The preliminary UK manufacturing PMI strengthened to 49.8 for January; another forecast beating confidence indicator. Service sector PMI printed a 16-month high of 52.9 from 50.0 previously. Survey compilers, Markit, commented that the recent recovery in business confidence would significantly reduce potential for a near-term Bank of England rate cut. The Pound initially moved higher, but swiftly dipped lower as profit taking emerged. The futures market saw only a modest market re-pricing of rate cut probability this week which limited Sterling support.
Sterling dipped below 1.3100 against the Dollar triggering stop-loss selling while the Euro found support below 1.1900. Futures market data recorded a small drop in bets on the Pound rising, but enough remain for a noticeable sell-off should sentiment dip again. This morning the Pound opens lower, near 1.3060 on the Dollar and 1.1850 on the Euro as global risk appetite remained weaker.

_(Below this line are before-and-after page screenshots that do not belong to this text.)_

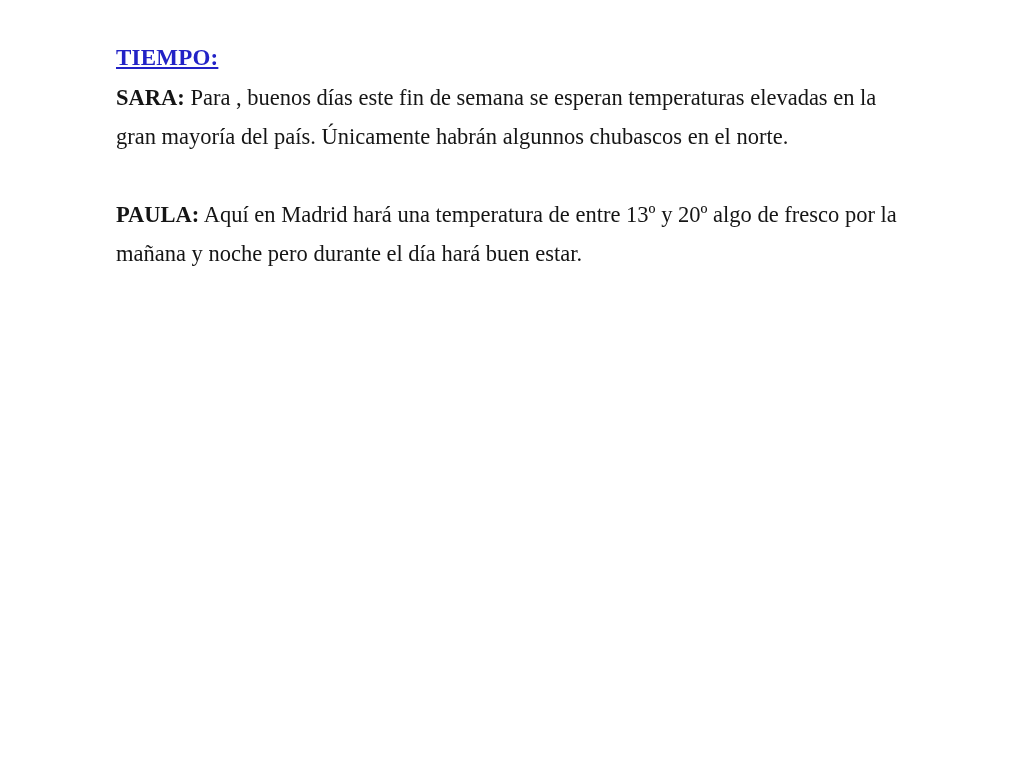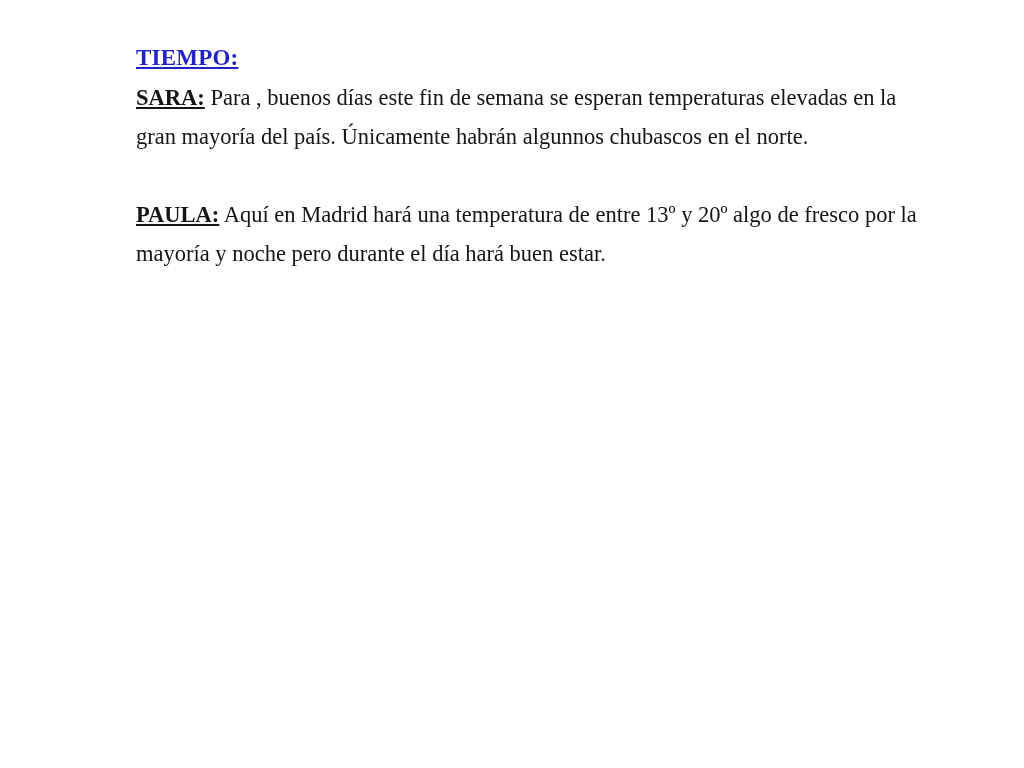--- a/index.html
+++ b/index.html
@@ -12,7 +12,7 @@
   }
   .page {
     position: absolute;
-    left: 136px;
+    left: 116px;
     top: 37px;
     width: 852px;
     font-family: "Liberation Serif", "DejaVu Serif", serif;

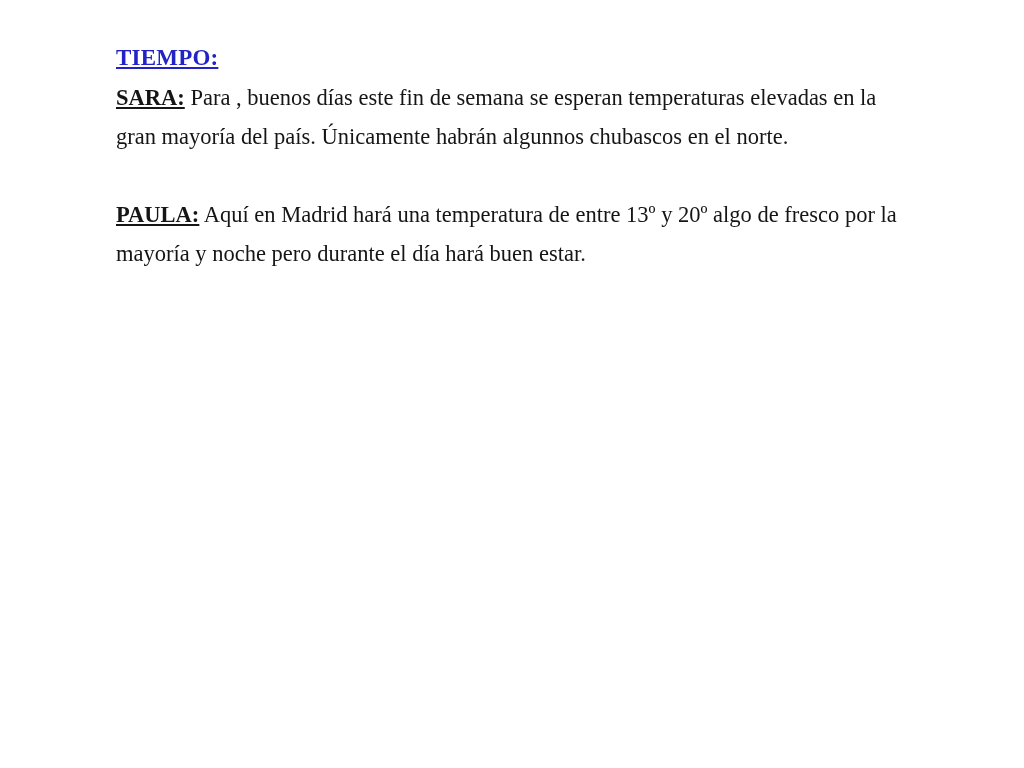--- a/index.html
+++ b/index.html
@@ -38,7 +38,6 @@
   }
   .speaker {
     font-weight: bold;
-    text-decoration: underline;
   }
 </style>
 </head>

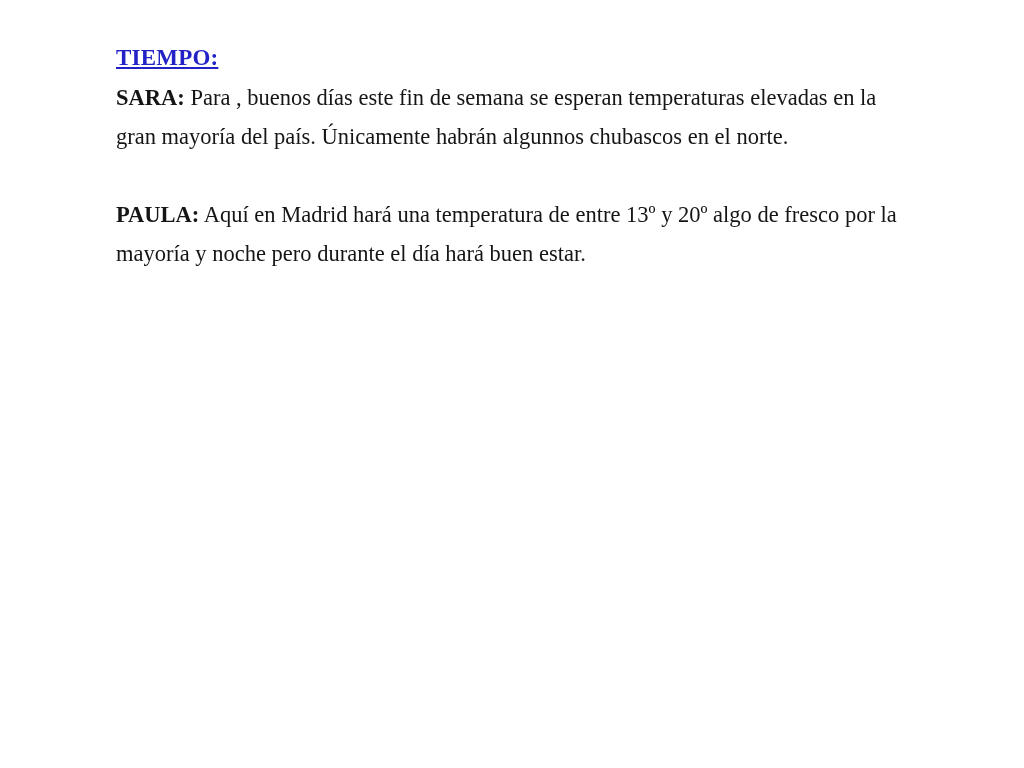--- a/index.html
+++ b/index.html
@@ -49,7 +49,7 @@
       <p class="para"><strong class="speaker">SARA:</strong><span> Para , buenos días este fin de semana se esperan temperaturas elevadas en la
 gran mayoría del país. Únicamente habrán algunnos chubascos en el norte.</span></p>
       <p class="para"><strong class="speaker">PAULA:</strong><span> Aquí en Madrid hará una temperatura de entre 13º y 20º algo de fresco por la
-mayoría y noche pero durante el día hará buen estar.</span></p>
+mañana y noche pero durante el día hará buen estar.</span></p>
     </div>
 </div>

The US manufacturing PMI index declined to 51.7 for January from 52.4 previously and below consensus forecasts of 52.6, but the services sector component strengthened to 53.2 from 52.8 and this was the strongest reading since March 2019. Employment also increased at the fastest pace for 6 months while price pressures increased slightly within services, but remained subdued in manufacturing.
The data overall indicated solid growth and provided limited dollar support.
The German flash PMI manufacturing index strengthened to a 7-month high of 45.2 for January from 43.7 and above consensus forecasts of 44.5, although this was still the 12th successive reading below the benchmark 50.0 threshold. The Euro-zone manufacturing index strengthened to 47.8 from 46.3 previously. There was a significant improvement in the German services sector, but the overall Euro-zone services sector slowed. In comments following Thursday’s ECB meeting, President Lagarde stated that the bank was not yet seeing transmission from wages growth to inflation. German yields failed to make headway following the data and comments with the Euro continuing to drift lower.
Yield spreads moved slightly against the single currency and the Euro dipped to fresh 7-week lows near 1.1020. The Italian Northern League party lost a regional vote which dampened expectations of a fresh general election. The Euro remains on the defensive as we move into Monday’s open, with the common currency at 1.1025 against the Dollar.